What mode are those subregs?  Abbreviated RTL printouts are very lossy.
Assuming those are TImode (please check), then yes, that is what I
asked, thanks.

> ;; The post-reload split requires that we re-permute the source
> ;; register in case it is still live.
> (define_split
>   [(set (match_operand:VSX_LE_128 0 "memory_operand")
>         (match_operand:VSX_LE_128 1 "vsx_register_operand"))]
>   "!BYTES_BIG_ENDIAN && TARGET_VSX && reload_completed && !TARGET_P9_VECTOR
>    && !altivec_indexed_or_indirect_operand (operands[0], <MODE>mode)"
>   [(const_int 0)]
> {
>   rs6000_emit_le_vsx_permute (operands[1], operands[1], <MODE>mode);
>   rs6000_emit_le_vsx_permute (operands[0], operands[1], <MODE>mode);
>   rs6000_emit_le_vsx_permute (operands[1], operands[1], <MODE>mode);
>   DONE;
> })

Yes, that needs improvement itself.

The tthing to realise is that TImode is optimised by generic code just
fine (as all scalar integer modes are), but V1TImode is not.  We have
that mode because we really needed to not put TImode in vector registers
so much on older cpus, but that balance may have changed by now.  Worth
experimenting with, we now can do pretty much all noormal operations in
vector registers!


Segher
Segher Boessenkool June 3, 2021, 8:19 p.m. UTC | #6
On Thu, Jun 03, 2021 at 08:09:36AM -0500, Bill Schmidt wrote:
> Note also that swap optimization can handle more general cases than 
> simplify-rtx.

Do you have examples?  That should be fixed (unless it is something
Power-specific?)

> In my view it's best to have it covered in both places.

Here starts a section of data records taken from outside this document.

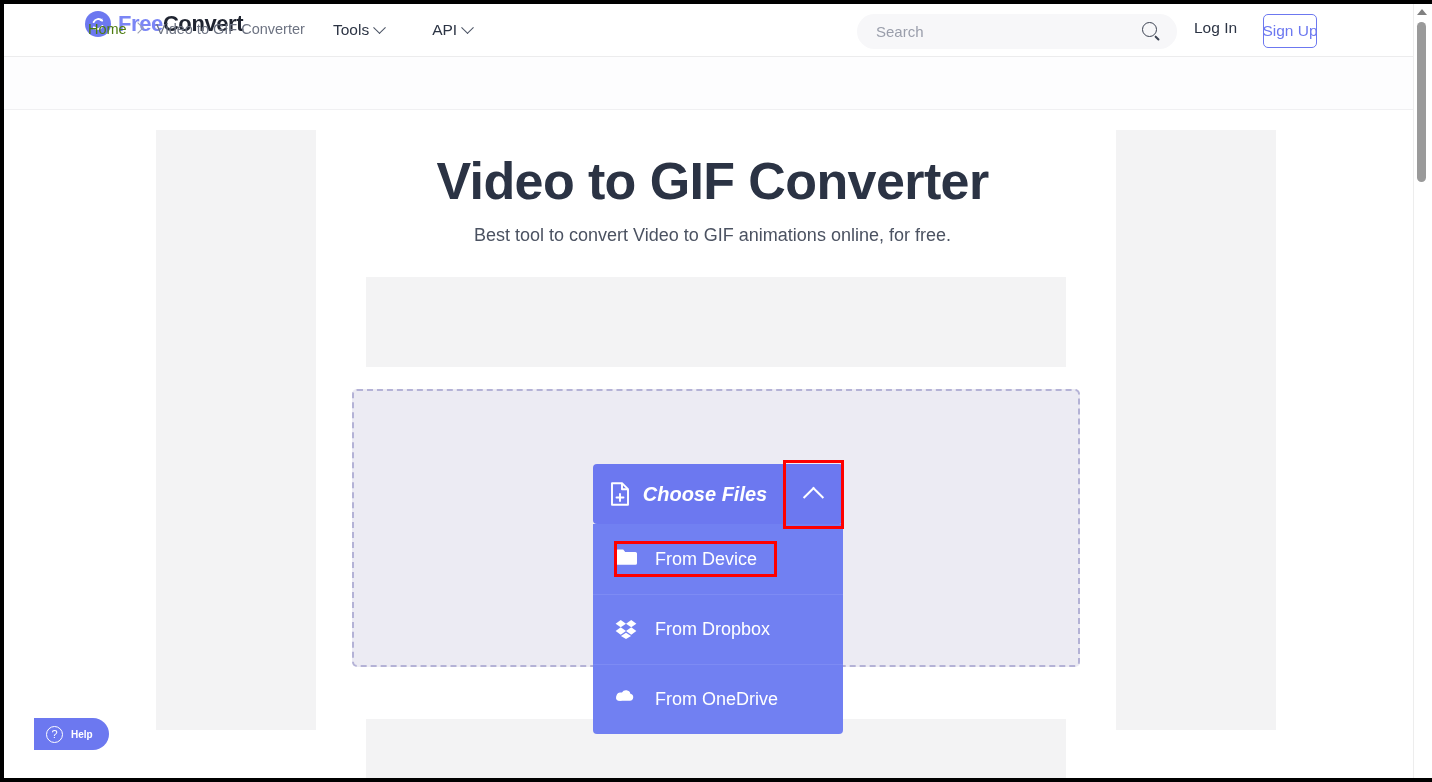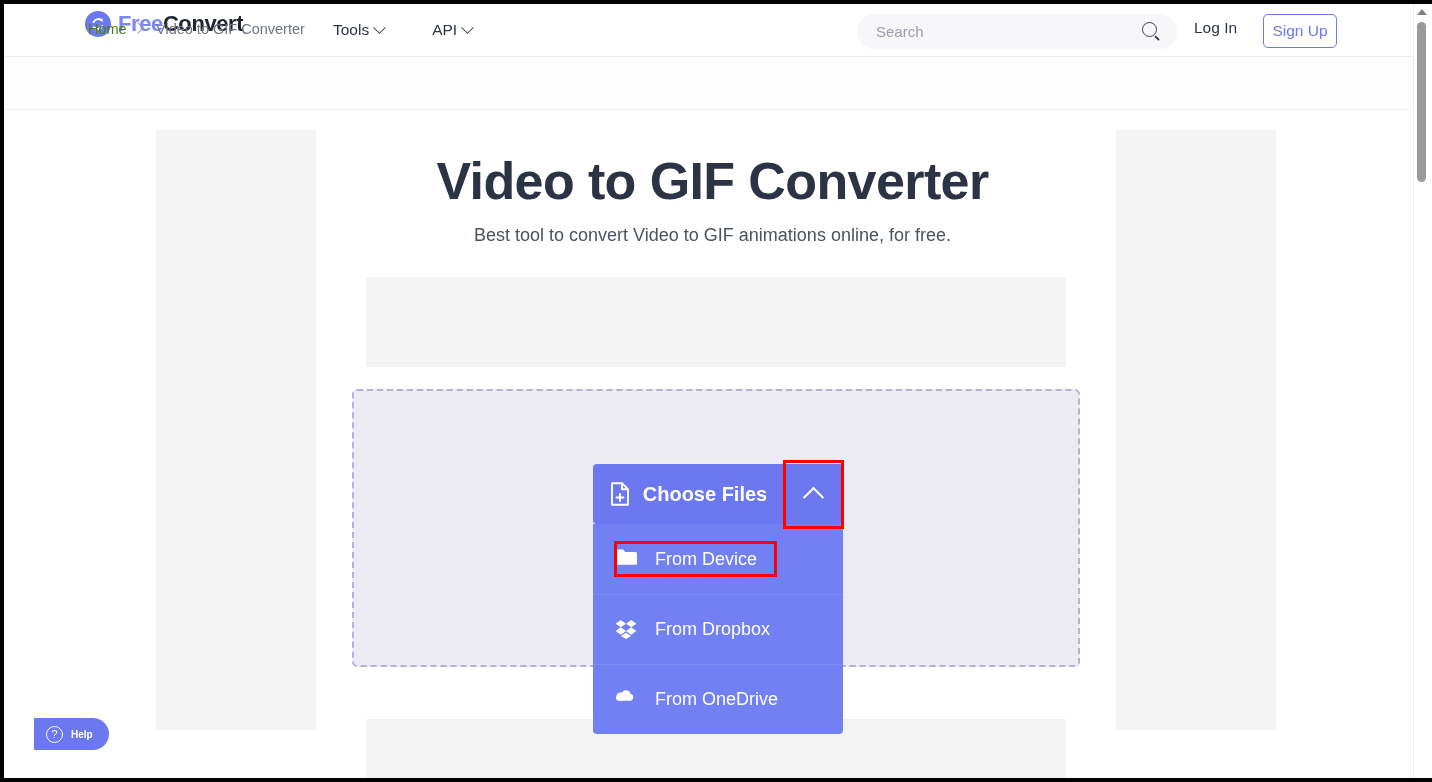--- a/index.html
+++ b/index.html
@@ -112,21 +112,21 @@
     border-radius: 1px;
   }
 
   .login-btn {
     position: absolute; left: 1190px; top: 15px;
     font-size: 15.5px; color: #2c3444; cursor: pointer;
     white-space: nowrap;
   }
   .signup-btn {
     position: absolute; left: 1259px; top: 10px;
-    width: 74px; height: 34px;
+    width: 54px; height: 34px;
     border: 1px solid #6c78f0; border-radius: 5px;
     color: #6c78f0; font-size: 15.5px;
     display: flex; align-items: center; justify-content: center;
     cursor: pointer; background: #fff; white-space: nowrap;
   }
 
   
   .crumbs {
     position: absolute; left: 0; top: 53px;
     width: 1417px; height: 53px;
@@ -180,21 +180,21 @@
     background: #ecebf3;
     border: 2px dashed #b4b2d6;
     border-radius: 5px;
   }
 
   
   .choose-group {
     position: absolute; left: 589px; top: 460px;
     width: 250px; z-index: 30;
   }
-  .choose-row { display: flex; height: 60px; }
+  .choose-row { display: flex; height: 60px; font-style: italic; }
   .choose-main {
     flex: 1; background: #6c78f0;
     display: flex; align-items: center; justify-content: center; gap: 13px;
     border-radius: 4px 0 0 4px;
     cursor: pointer;
   }
   .choose-label {
     color: #ffffff; font-size: 20px; font-weight: 700;
     white-space: nowrap;
   }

Oh certainly, and we need that p8swaps pass on at least p8 anyway (but
perhaps we can allow TImode in vector regs on later cpus).


Segher
Segher Boessenkool June 3, 2021, 8:31 p.m. UTC | #7
On Thu, Jun 03, 2021 at 02:49:15PM +0800, Xionghu Luo wrote:
> If remove the rotate in simplify-rtx like below:
> 
> +++ b/gcc/simplify-rtx.c
> @@ -3830,10 +3830,16 @@ simplify_context::simplify_binary_operation_1 (rtx_code code,
>      case ROTATE:
>        if (trueop1 == CONST0_RTX (mode))
>         return op0;
> +
> +      if (GET_CODE (trueop0) == ROTATE && trueop1 == GEN_INT (64)
> +         && CONST_INT_P (XEXP (trueop0, 1))
> +         && INTVAL (XEXP (trueop0, 1)) == 64)
> +       return XEXP (trueop0, 0);

(The hardcoded 64 need improving -- but this is just a proof of concept
I'll assume :-) )

> Combine still fail to merge the two instructions:
> 
> Trying 6 -> 7:
>     6: r120:KF#0=r125:KF#0<-<0x40
>       REG_DEAD r125:KF
>     7: [sfp:DI+r123:DI]=r120:KF#0<-<0x40
>       REG_DEAD r120:KF
> Successfully matched this instruction:
> (set (mem/c:V1TI (plus:DI (reg/f:DI 110 sfp)
>             (reg:DI 123)) [1  S16 A128])
>     (subreg:V1TI (reg:KF 125) 0))
> rejecting combination of insns 6 and 7
> original costs 4 + 4 = 8
> replacement cost 12

So what instructions were these?  Why did the store cost 4 but the new
one costs 12?

> By hacking the vsx_le_perm_store_v1ti INSN_COST from 12 to 8,

It should be the same cost as the other store!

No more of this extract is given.